**Problem description:** For the listing below, print exactly the lines from the line with "subtotal: 17972.85 -> 18243.69" to the line with "total: 17793.12 -> 18192.04", both included, and nothing beyond them.

**Excerpted records:**

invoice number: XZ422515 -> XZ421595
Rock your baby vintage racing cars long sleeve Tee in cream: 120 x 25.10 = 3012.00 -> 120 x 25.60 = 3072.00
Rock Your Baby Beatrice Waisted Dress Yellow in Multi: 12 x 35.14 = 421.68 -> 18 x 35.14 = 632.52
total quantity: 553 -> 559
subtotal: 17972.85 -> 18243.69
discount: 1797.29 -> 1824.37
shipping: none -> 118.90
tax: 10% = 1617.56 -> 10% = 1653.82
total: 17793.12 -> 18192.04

==

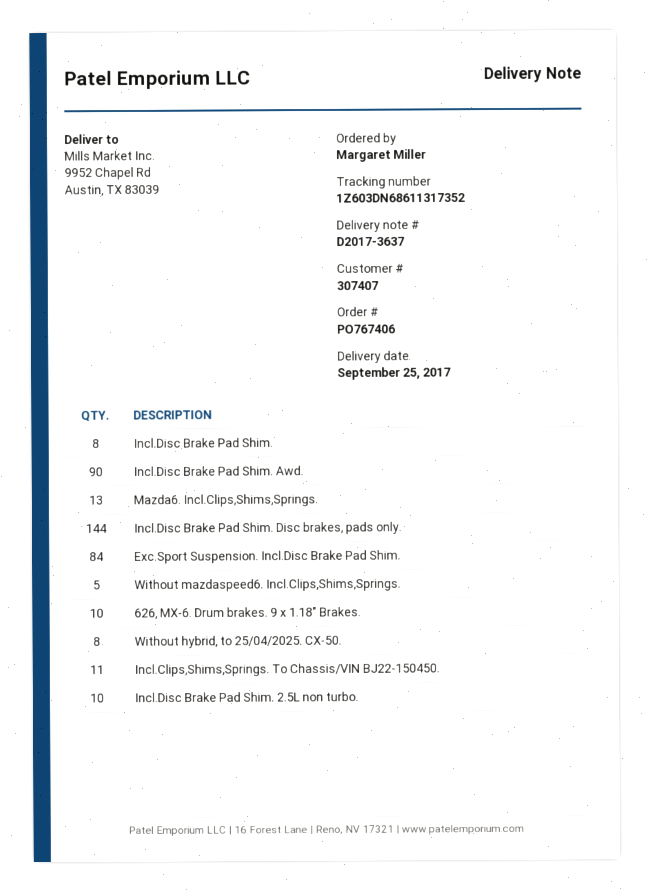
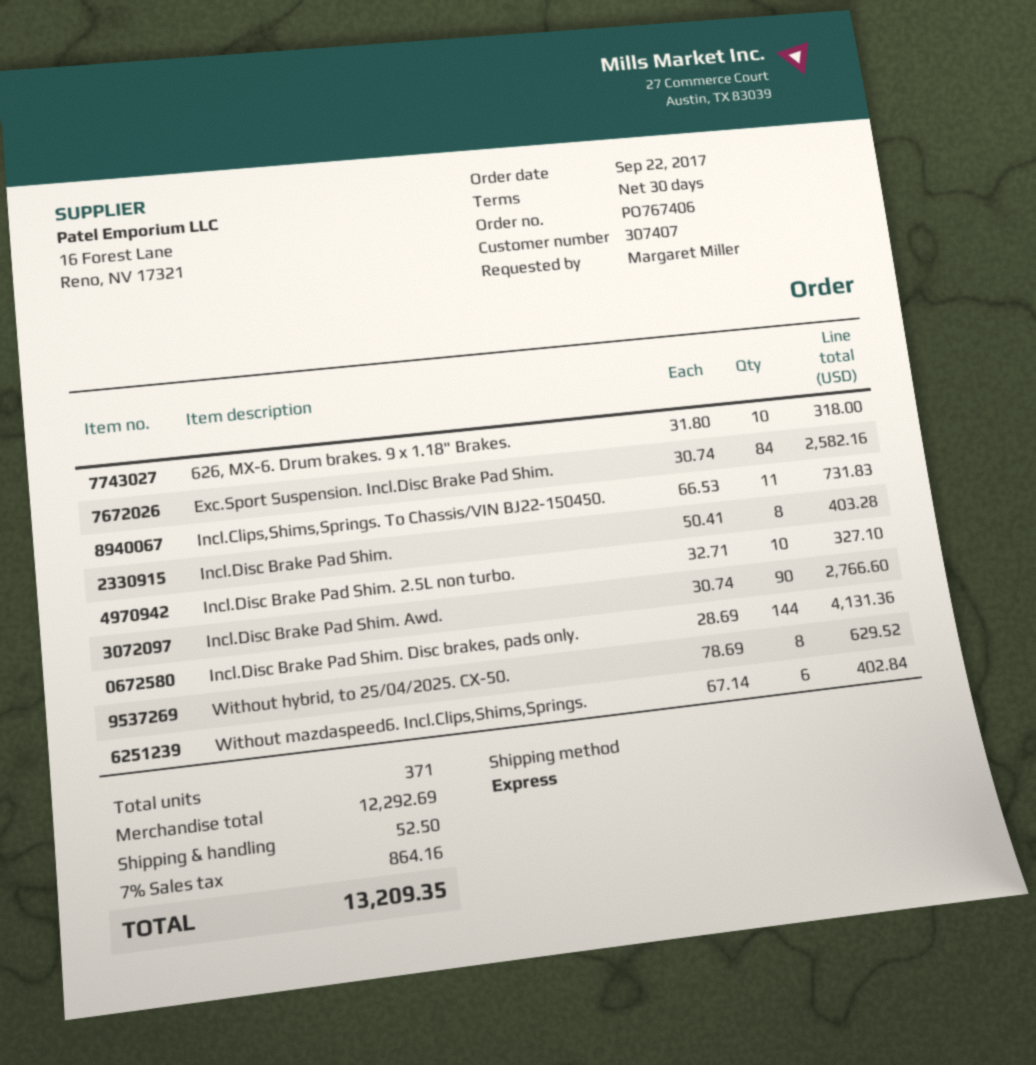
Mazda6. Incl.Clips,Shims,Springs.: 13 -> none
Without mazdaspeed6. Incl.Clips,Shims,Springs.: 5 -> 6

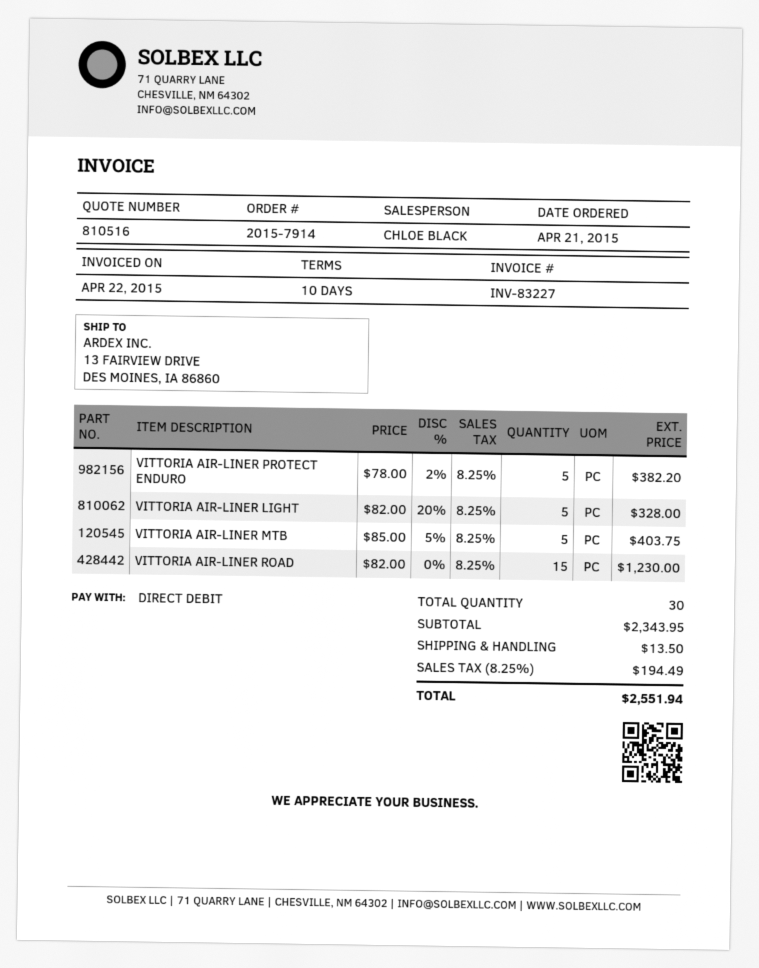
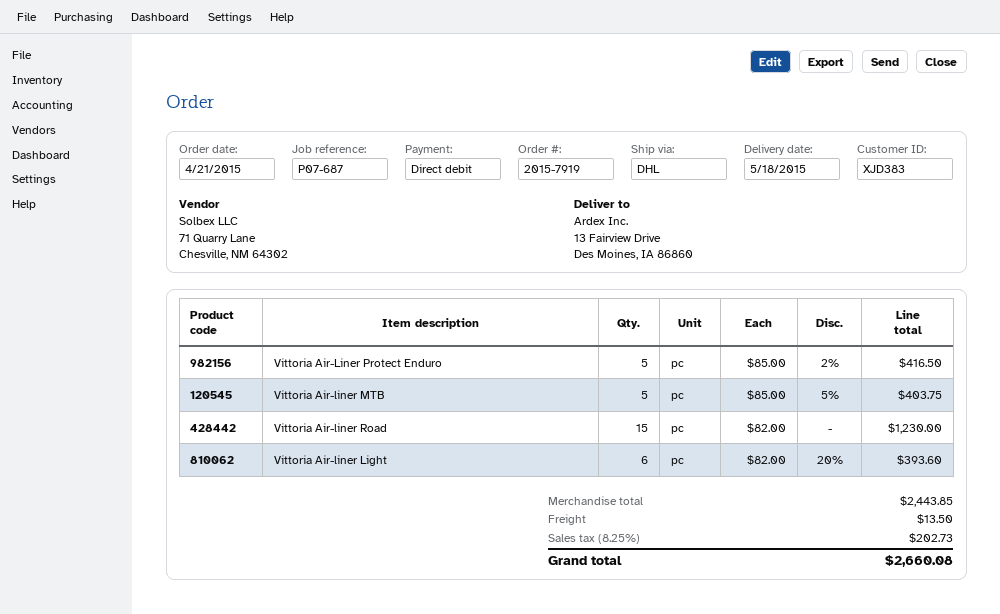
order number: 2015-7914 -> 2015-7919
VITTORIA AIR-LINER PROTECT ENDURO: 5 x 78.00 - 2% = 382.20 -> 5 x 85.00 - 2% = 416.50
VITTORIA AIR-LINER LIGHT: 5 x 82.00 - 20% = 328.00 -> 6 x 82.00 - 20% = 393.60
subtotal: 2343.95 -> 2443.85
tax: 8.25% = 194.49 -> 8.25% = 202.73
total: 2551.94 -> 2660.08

**Task output:**
subtotal: 17972.85 -> 18243.69
discount: 1797.29 -> 1824.37
shipping: none -> 118.90
tax: 10% = 1617.56 -> 10% = 1653.82
total: 17793.12 -> 18192.04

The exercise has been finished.